San Saturnino una ex moschea? O addirittura, una moschea e una chiesa nello stesso momento? Sono queste le ipotesi che gli studiosi hanno avanzato qualche anno fa a seguito del ritrovamento di due antiche iscrizioni in alfabeto arabo, incise su blocchi di calcare all’interno del cimitero e della basilica.
“Sanat arba‘at wa-tis‘în wa-mâ‘tîn”: recita una delle due pietre, identificata come lastra tombale. Quelle parole indicano un anno, il 294 dell’era islamica (per i cristiani il 906) e ricordano la morte di un uomo che doveva essere molto probabilmente di fede musulmana.
Chi ha scolpito i caratteri nel calcare non doveva avere molta confidenza con l’arte dell’incisione, dato che la grafia è incerta e la pietra mal lavorata, ma conosceva perfettamente la lingua araba, perché la forma grammaticale è impeccabile. Doveva essere un uomo colto e agiato, questo misterioso forestiero.
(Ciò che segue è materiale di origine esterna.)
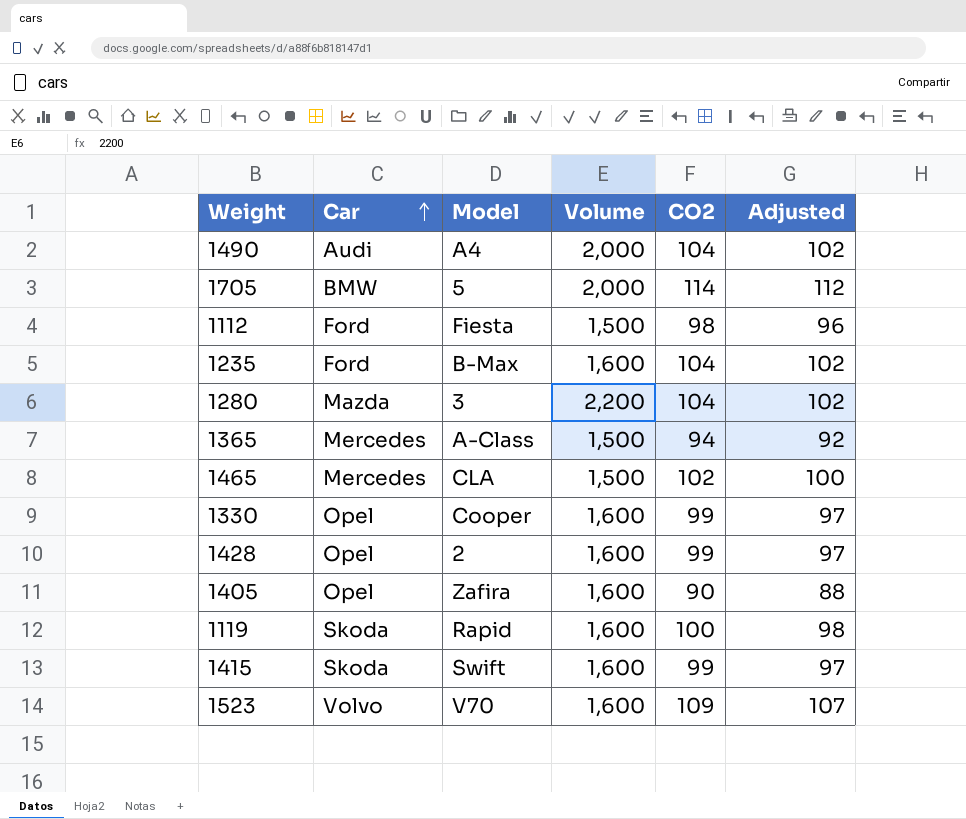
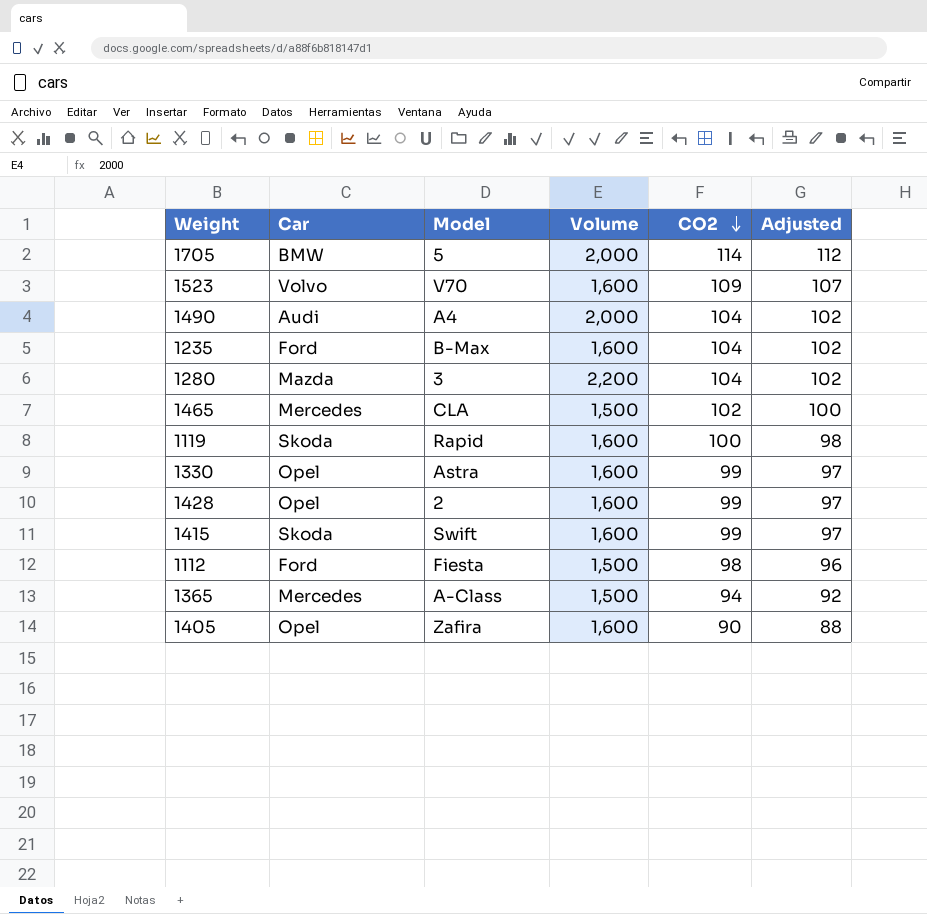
row order: Car ascending -> CO2 descending
1330 | Model: Cooper -> Astra

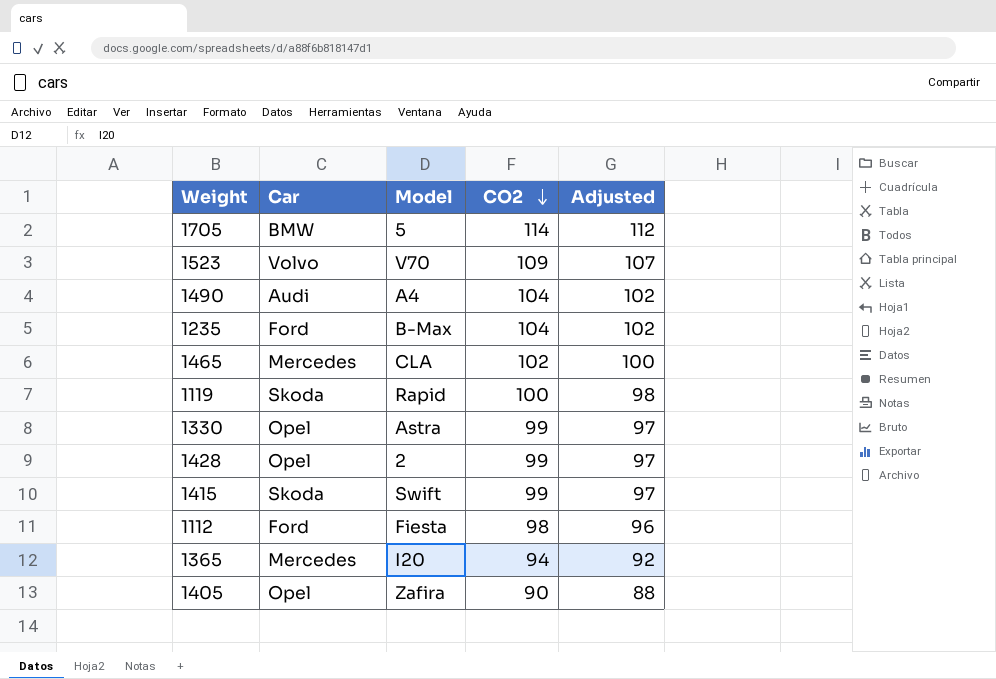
column Volume | position: 4 -> none
row 1280: Mazda | 3 | 2,200 | 104 | 102 -> none
1365 | Model: A-Class -> I20

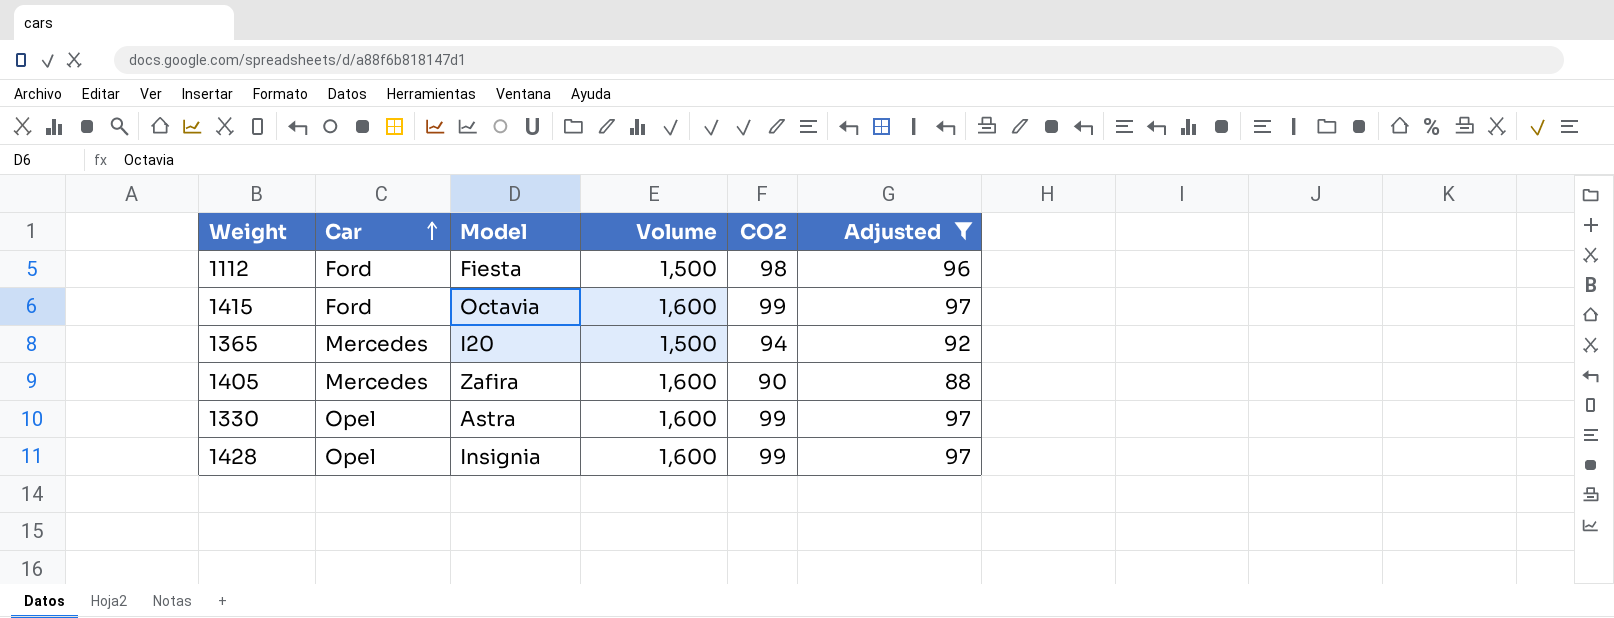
filter: none -> Adjusted <= 97
row order: CO2 descending -> Car ascending
column Volume | position: none -> 4
1415 | Car: Skoda -> Ford
1415 | Model: Swift -> Octavia
1405 | Car: Opel -> Mercedes
1428 | Model: 2 -> Insignia

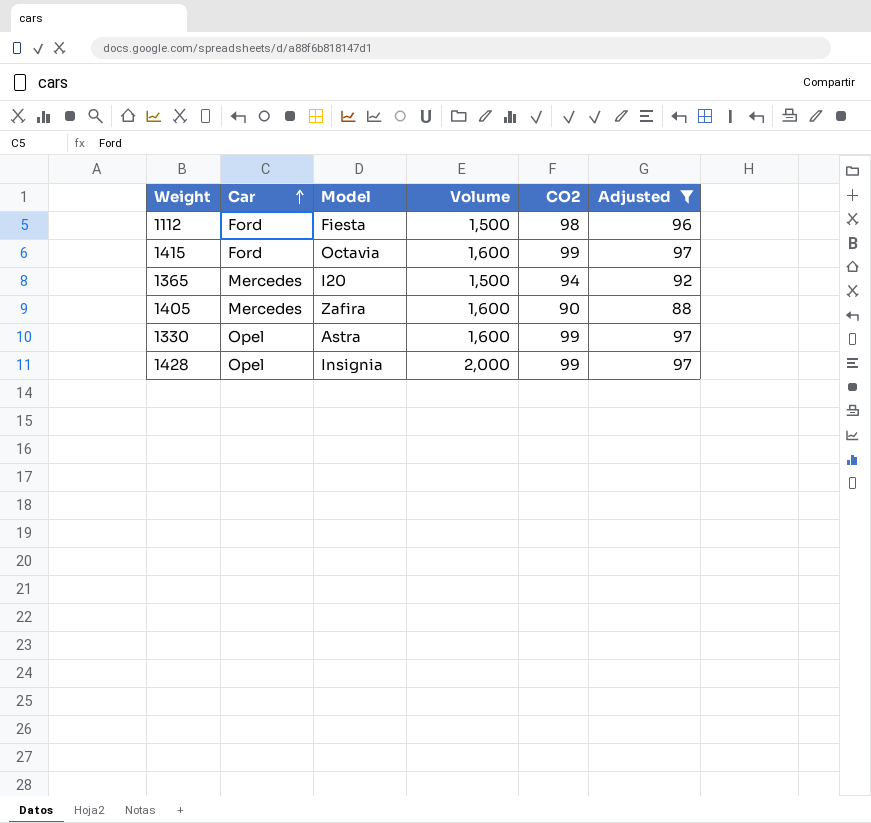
1428 | Volume: 1,600 -> 2,000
E certamente non era l’unico a Cagliari. C’è un altro graffito all’interno della basilica, su uno dei grandi blocchi che compongono le pareti del braccio orientale e anche questo presenta caratteri decisamente insoliti per una chiesa. Risale più o meno agli stessi anni, ma stavolta non si tratta di una lapide.

Quattro righe in alfabeto arabo che a stento riusciamo a leggere, cancellate e rese confuse dal passare dei secoli; però un nome lo distinguiamo chiaramente ed è Muhammed, Maometto. Il nome del Profeta, certo, ma anche un nome decisamente comune presso quel popolo arabo che, un tempo nomade e diviso in tribù, era diventato in una manciata di decenni una potenza mondiale tale da far tremare le genti del Mediterraneo.

E anche Cagliari dovette tremare, e parecchio: le evidenze archeologiche dimostrano che l’invasione toccò anche le sue coste e che l’elemento islamico fu senza dubbio presente in città. La stessa basilica di San Saturnino, che era stata fondata nel V secolo dal monaco Fulgenzio, conobbe eventi traumatici: gli scavi hanno evidenziato tracce di incendio e distruzione, spie di un conflitto che dovette consumarsi tra l’VIII e l’XI secolo.

Ma che lettura danno gli studiosi di questi indizi? Donatella Salvi (ex direttrice del Museo Archeologico cagliaritano) e Piero Fois (ricercatore alla Sorbonne) pensano che San Saturnino possa essere stato un luogo di culto condiviso, negli stessi anni, tra musulmani e cristiani; a noi può sembrare strano, ma casi simili erano molto frequenti nel Medioevo e la Grande Moschea di Cordoba ne è un esempio.

 


Diversa è invece l’opinione di Rossana Martorelli (docente di Archeologia cristiana all’Università di Cagliari), che ipotizza che la basilica sia stata, almeno per un periodo, completamente sotto il controllo islamico, conquistata e riadattata a Moschea.

Uno dei pochi dati certi in questa suggestiva vicenda, di cui le fonti scritte antiche parlano poco, è che nel 1089 la chiesa venne donata, dai Giudici sardi, ai monaci Vittorini di Marsiglia, che la restaurarono e le diedero quelle forme con cui ancora appare ai nostri occhi. Ciò che vediamo oggi è solo una parte della basilica originale che aveva pianta a croce greca e transetto dotato di cupola emisferica: la chiesa attuale è rappresentata dal vano cupolato, risalente al V-VI secolo, e dal braccio est suddiviso in tre navate che terminano in un abside di pietra. La facciata ovest, fortemente danneggiata, è suddivisa in tre specchi oltre i quali si trova l’entrata attuale della basilica.